**What to produce**
State how many lines in these records contain the word "width", and nothing else.

**Provided information**
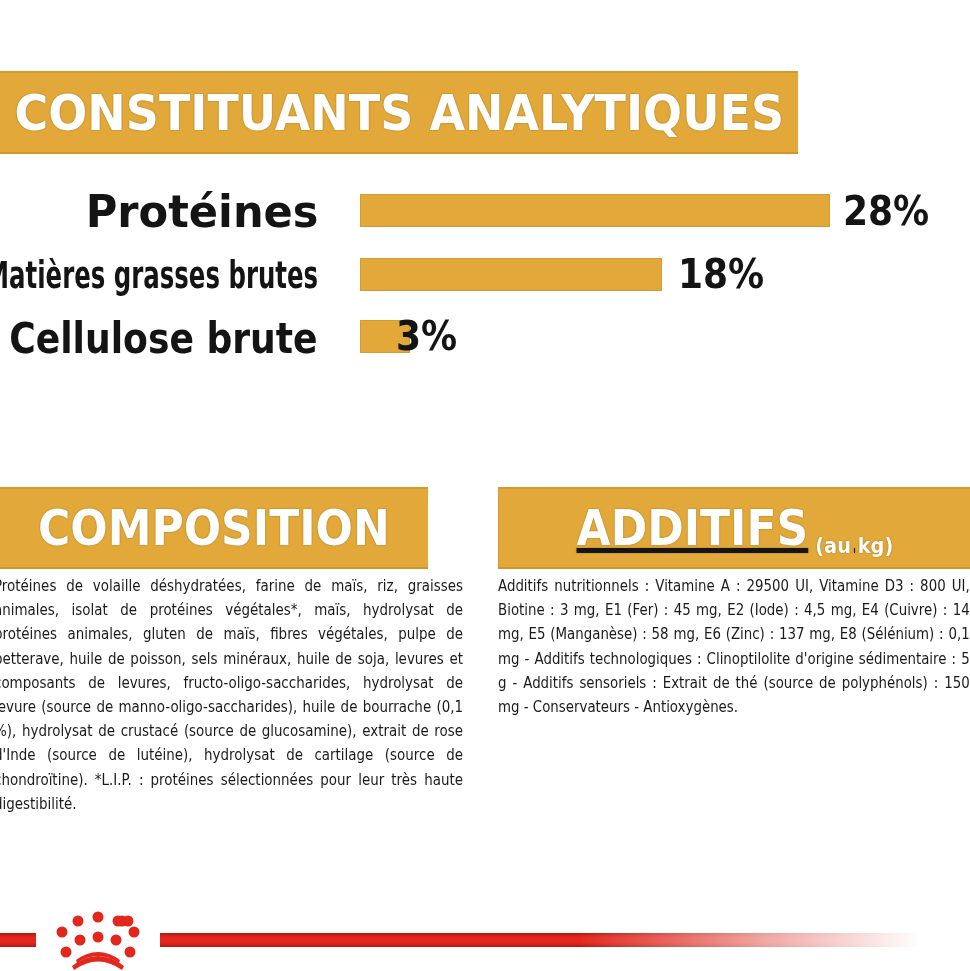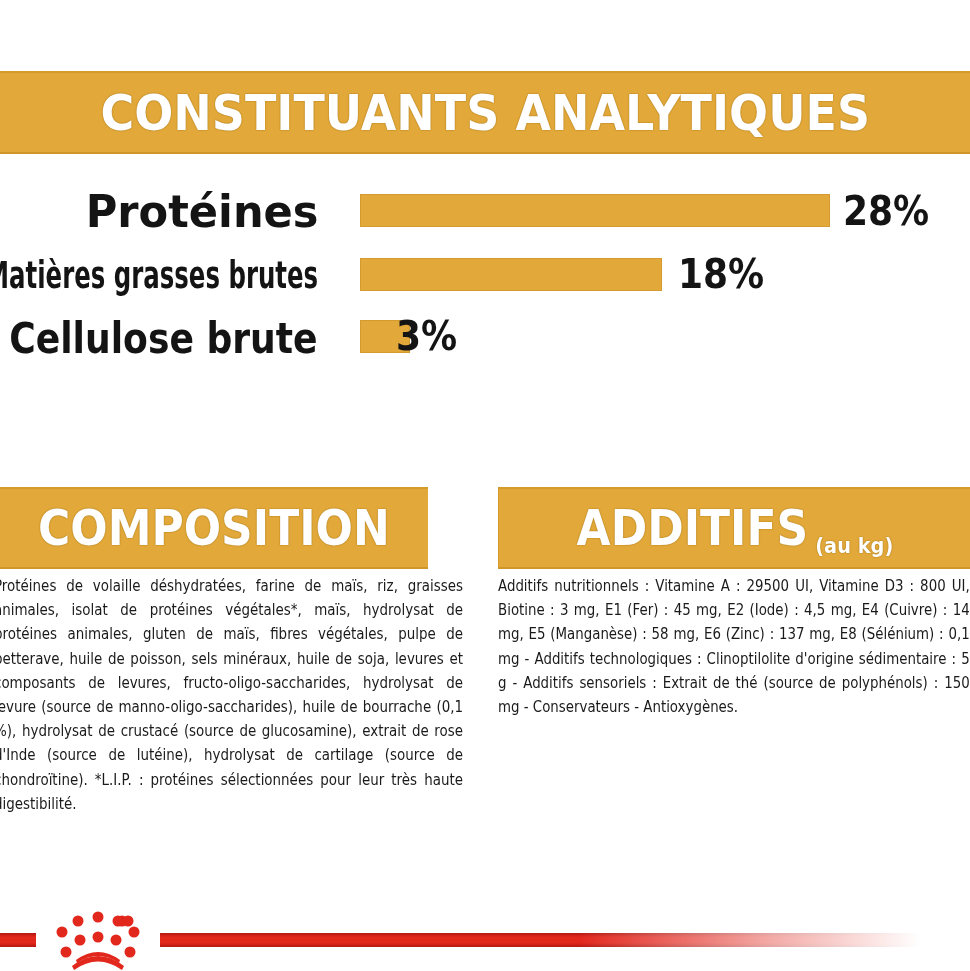--- a/index.html
+++ b/index.html
@@ -21,7 +21,7 @@
     text-shadow: 0 0 2px #b07d1a, 0 0 1px #a8761a;
     white-space: nowrap;
   }
-  #band-analytics { left: 0; top: 71px; width: 970px; height: 83px; }
+  #band-analytics { left: 0; top: 71px; width: 798px; height: 83px; }
   #band-analytics .band-title { font-size: 50px; transform: scaleX(0.92); }
 
   #band-composition { left: 0; top: 487px; width: 428px; height: 82px; }

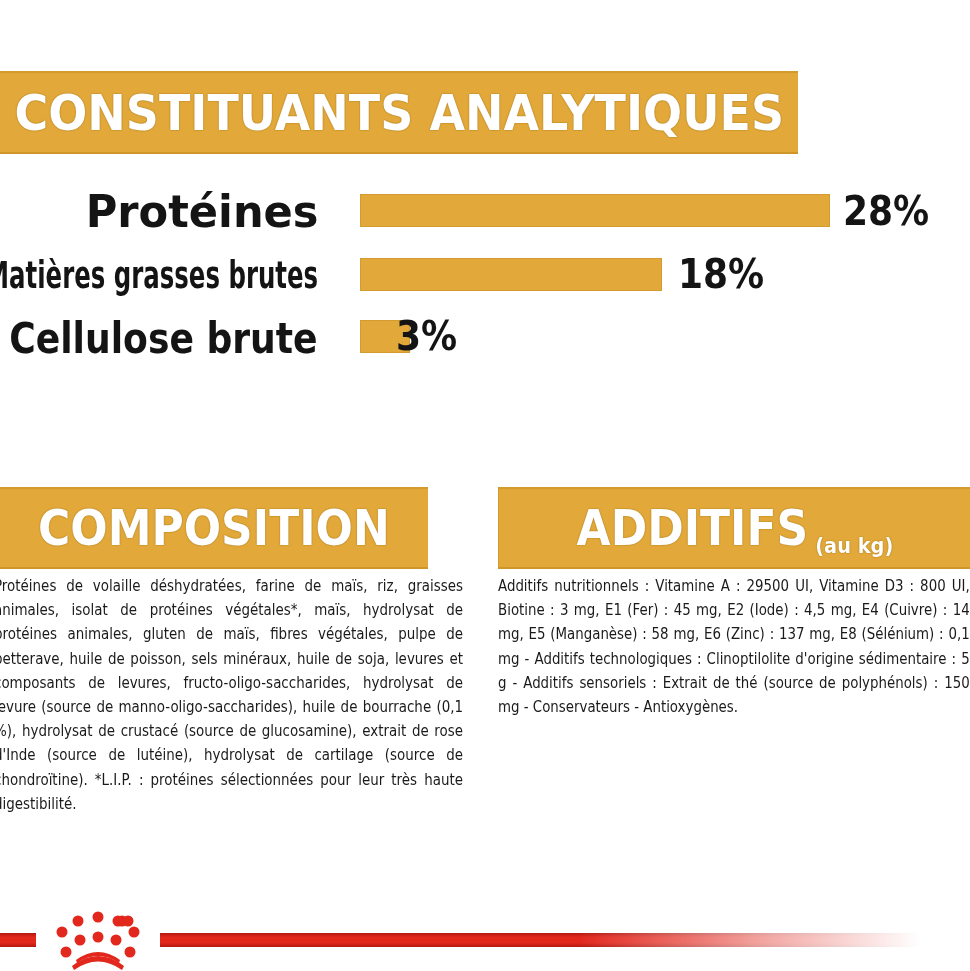--- a/index.html
+++ b/index.html
@@ -27,7 +27,7 @@
   #band-composition { left: 0; top: 487px; width: 428px; height: 82px; }
   #band-composition .band-title { font-size: 50px; transform: scaleX(0.88); }
 
-  #band-additifs { left: 498px; top: 487px; width: 472px; height: 82px; border-left: 1px solid #d39a2c; }
+  #band-additifs { left: 498px; top: 487px; width: 472px; height: 82px; border-left: 1px solid #d39a2c; text-decoration: underline; }
   #band-additifs .band-title { font-size: 50px; transform: scaleX(0.88); }
   #band-additifs .band-sub { font-size: 22px; margin-left: 8px; position: relative; top: 8px; }
 

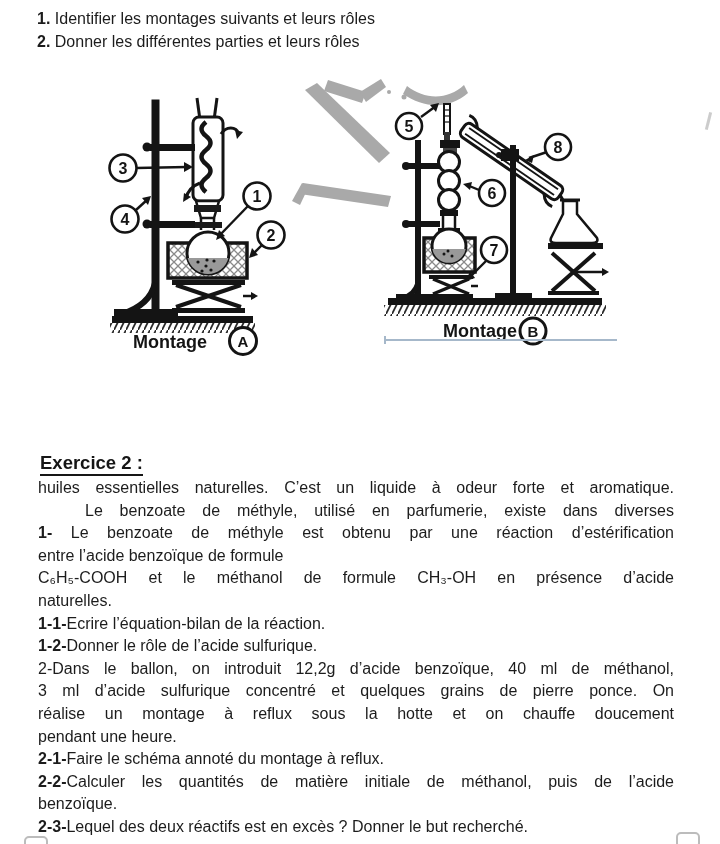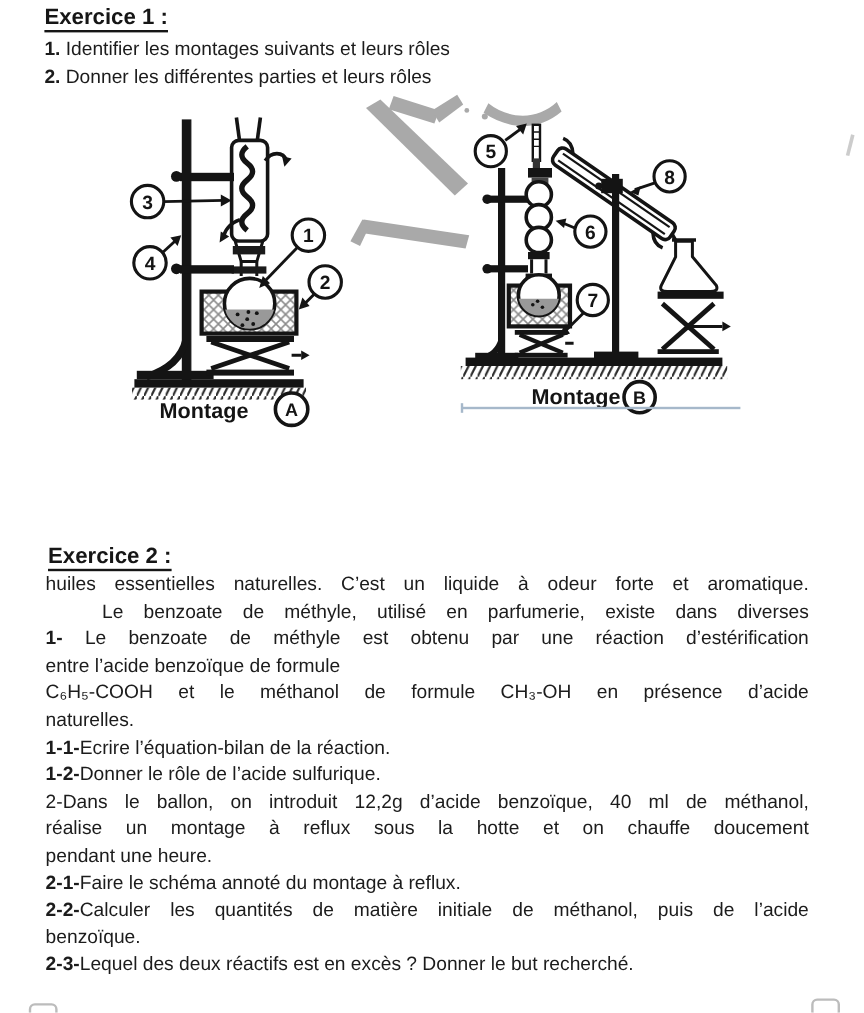--- a/index.html
+++ b/index.html
@@ -48,7 +48,6 @@
   <div class="edge-tick"></div>
 
   <div class="blk ex1 txt" style="left:37px;top:4px;">
-    <div><span class="ttl">Exercice 1 :</span></div>
     <div class="ln" style="margin-top:3px;"><span class="b">1.</span><span> Identifier les montages suivants et leurs rôles</span></div>
     <div class="ln"><span class="b">2.</span><span> Donner les différentes parties et leurs rôles</span></div>
   </div>

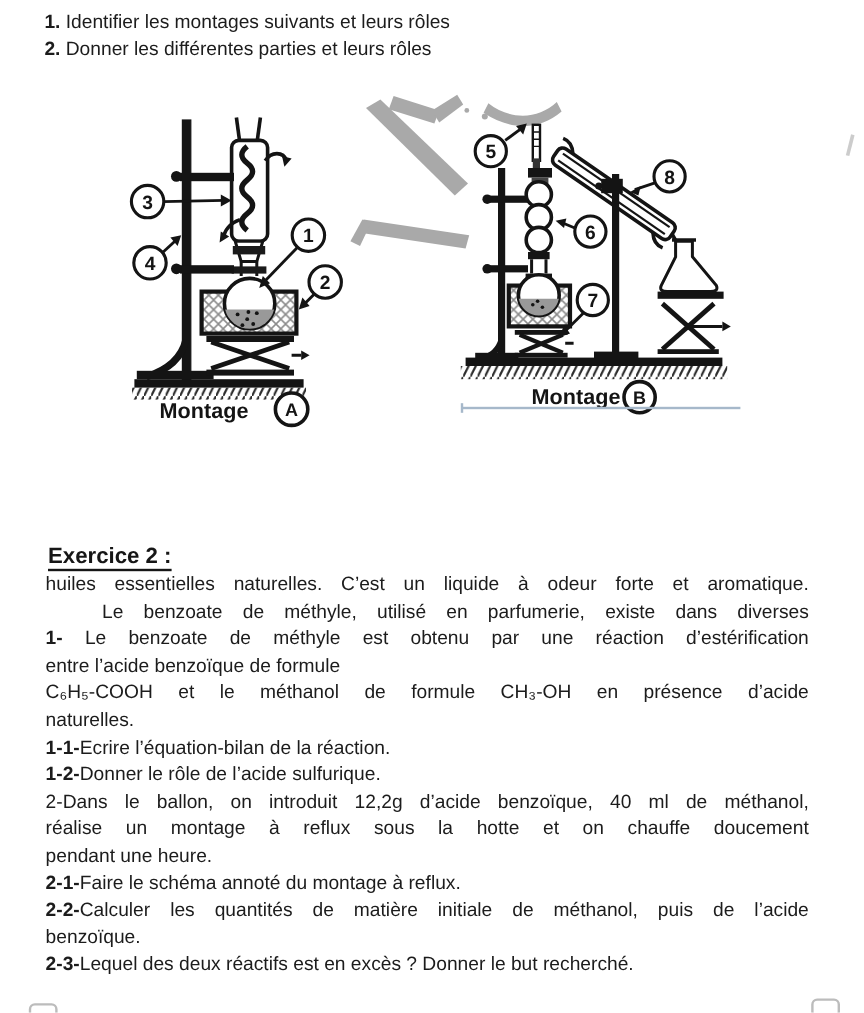--- a/index.html
+++ b/index.html
@@ -270,6 +270,7 @@
     <div class="ln"><span class="b">1-1-</span><span>Ecrire l’équation-bilan de la réaction.</span></div>
     <div class="ln"><span class="b">1-2-</span><span>Donner le rôle de l’acide sulfurique.</span></div>
     <div class="ln jst"><span class="b"></span><span>2-Dans le ballon, on introduit 12,2g d’acide benzoïque, 40 ml de méthanol,</span></div>
+    <div class="ln jst"><span class="b"></span><span>3 ml d’acide sulfurique concentré et quelques grains de pierre ponce. On</span></div>
     <div class="ln jst"><span class="b"></span><span>réalise un montage à reflux sous la hotte et on chauffe doucement</span></div>
     <div class="ln"><span class="b"></span><span>pendant une heure.</span></div>
     <div class="ln"><span class="b">2-1-</span><span>Faire le schéma annoté du montage à reflux.</span></div>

**Response**
6